Extracted information START

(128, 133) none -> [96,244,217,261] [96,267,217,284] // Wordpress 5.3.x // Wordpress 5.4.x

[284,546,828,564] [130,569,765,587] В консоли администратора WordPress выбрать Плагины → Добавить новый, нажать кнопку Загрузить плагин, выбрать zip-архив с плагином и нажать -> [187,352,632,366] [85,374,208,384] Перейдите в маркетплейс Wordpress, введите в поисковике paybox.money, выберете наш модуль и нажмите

Extracted information END
Extracted information START

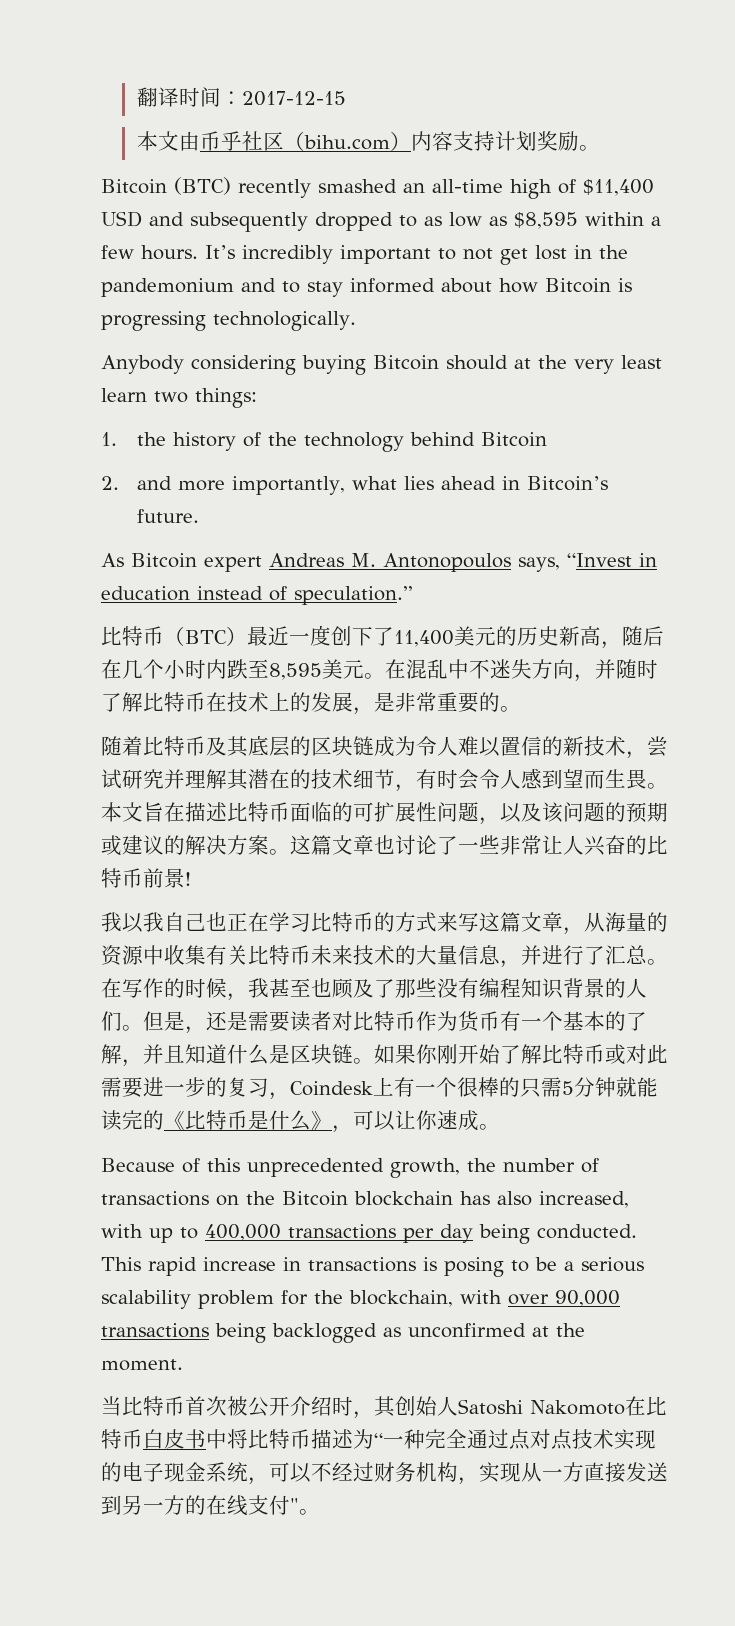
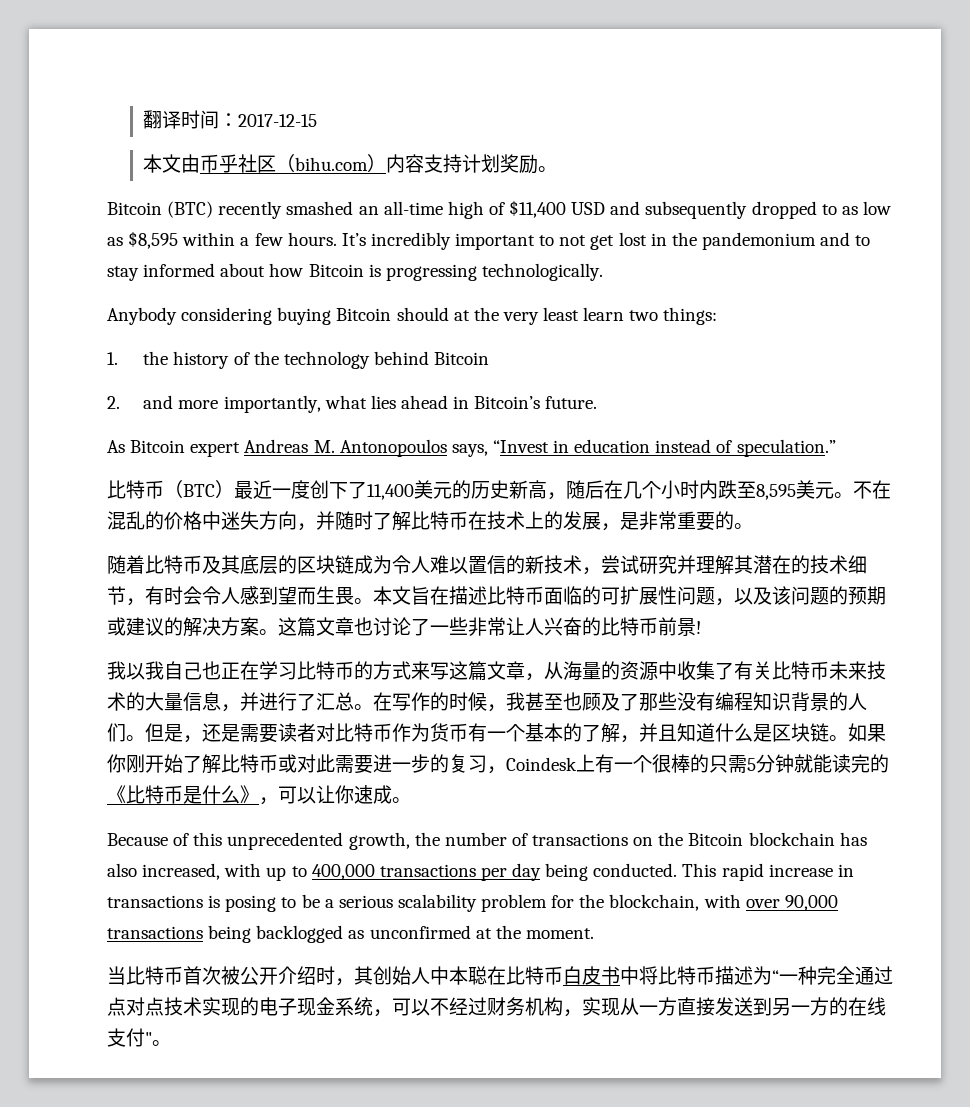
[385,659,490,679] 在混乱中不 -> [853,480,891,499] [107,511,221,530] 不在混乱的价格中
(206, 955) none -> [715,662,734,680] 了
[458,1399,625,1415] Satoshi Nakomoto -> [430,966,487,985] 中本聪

Extracted information END

* _Task instructions_
The range runs from the line with "(128, 133) none" up to and including the line with "[284,546,828,564] [130,569,765,587] В" in the listing above; please write out exactly those lines and nothing more.

* _Task solution_
(128, 133) none -> [96,244,217,261] [96,267,217,284] // Wordpress 5.3.x // Wordpress 5.4.x

[284,546,828,564] [130,569,765,587] В консоли администратора WordPress выбрать Плагины → Добавить новый, нажать кнопку Загрузить плагин, выбрать zip-архив с плагином и нажать -> [187,352,632,366] [85,374,208,384] Перейдите в маркетплейс Wordpress, введите в поисковике paybox.money, выберете наш модуль и нажмите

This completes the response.